Leur attitude a provoqué une réplique de journalistes sénégalais et une grosse tension a débuté entre les deux parties, d'autres journalistes des deux nations tentant en vain de calmer les plus belliqueux. Sans avoir prononcé un mot, Thiaw est reparti de la salle de conférence de presse sans que cela ne calme l'assistance.
Au bout de dix bonnes minutes, les officiels de la Confédération africaine de football (CAF) ont annoncé que la conférence de presse était "annulée pour raison de sécurité", pressant les journalistes présents de quitter la salle.

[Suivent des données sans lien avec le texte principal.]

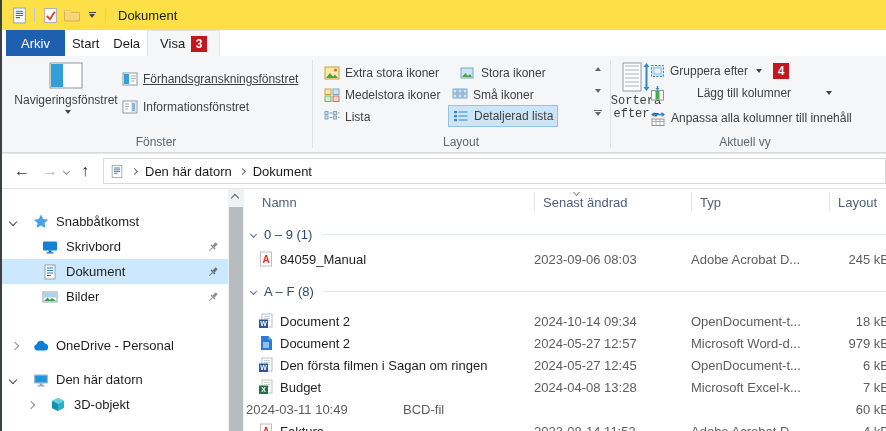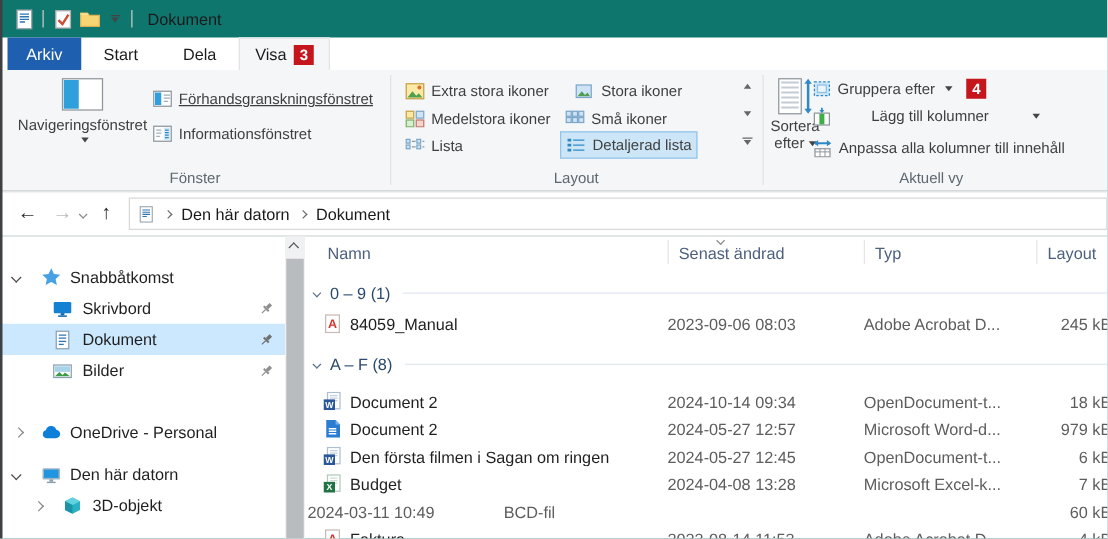--- a/index.html
+++ b/index.html
@@ -6,7 +6,7 @@
   html,body { background:#fff; }
   .window {
     position:relative; width:886px; height:431px; overflow:hidden;
-    background:#0f766e; font-family:"Liberation Sans", sans-serif;
+    background:#fde047; font-family:"Liberation Sans", sans-serif;
     font-size:13px; color:#262626;
   }
   .window::before { content:""; position:absolute; left:0; top:0; bottom:0; width:2px; background:#3e4143; z-index:60; }

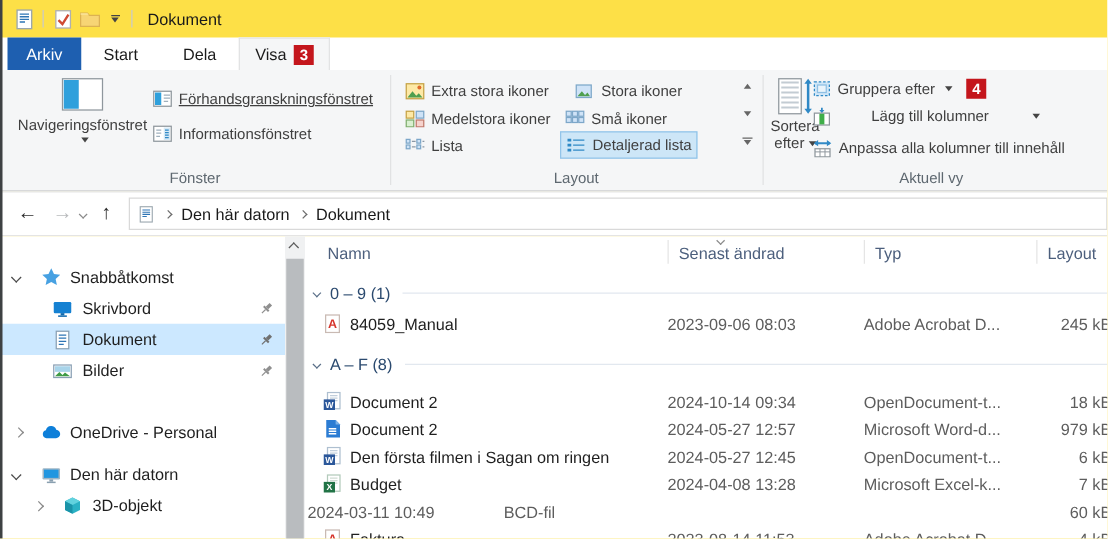--- a/index.html
+++ b/index.html
@@ -23,7 +23,7 @@
 
   
   .tabrow { height:26px; display:flex; background:#fff; padding-left:6px; }
-  .tab { padding:0 18px; display:flex; align-items:center; color:#1b1b1b; cursor:default; }
+  .tab { padding:0 7px; display:flex; align-items:center; color:#1b1b1b; cursor:default; }
   .tab.file { background:#1e5fb0; color:#fff; padding:0 15px; }
   .tab.active { background:#f5f6f7; border:1px solid #e2e3e4; border-bottom:none; padding:0 12px; }
   .badge { min-width:16px; height:16px; padding:0 2px; background:#c4161c; color:#fff; font-weight:bold;

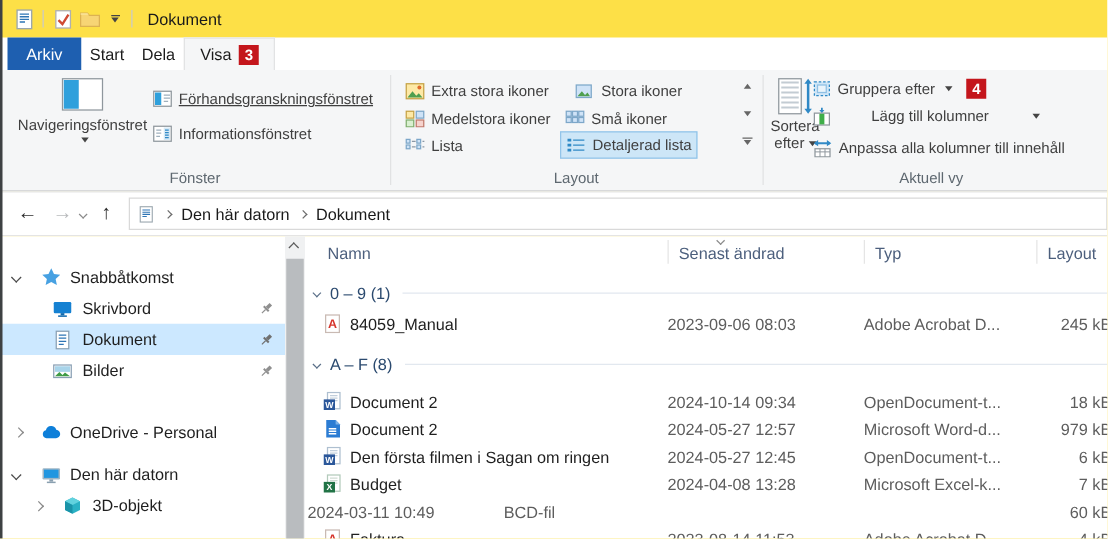--- a/index.html
+++ b/index.html
@@ -245,7 +245,7 @@
     <div class="rgroup-label" style="left:312px; width:298px;">Layout</div>
     <div class="rsep" style="left:610px;"></div>
 
-    <div class="bigbtn" style="left:612px; top:6px; width:48px;">
+    <div class="bigbtn" style="left:612px; top:6px; width:48px;font-family:Liberation Mono, monospace;">
       <svg width="30" height="30" viewBox="0 0 30 30">
         <rect x="2" y="1" width="18" height="28" fill="#fff" stroke="#8f979d"></rect>
         <path d="M4 4h14M4 8h14M4 12h14M4 16h14M4 20h14M4 24h14" stroke="#c3ccd3" stroke-width="1.6"></path>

Quelques minutes auparavant, le buteur sénégalais Pape Gueye, élu homme du match, avait prononcé quelques mots, expliquant l'attitude des Lions de la Teranga qui avaient quitté la pelouse avant de la regagner sous les ordres de leur star Sadio Mané.
"Ce qu'on a ressenti, c'était un peu d'injustice parce que, juste avant, il y avait une faute pour nous" a expliqué le milieu de terrain. "Tout être humain est un peu frustré. Mais Sadio (Mané) nous a dit de revenir sur le terrain, on s'est mobilisé, on a tout donné, on a su marquer et gagner ce match. (...) Aujourd'hui, le Sénégal a une deuxième étoile", a-t-il encore pensé.
La tension n'est pas redescendue immédiatement entre les journalistes, des bisbilles éclatant sporadiquement dans le centre de presse où ils se concentraient après la finale.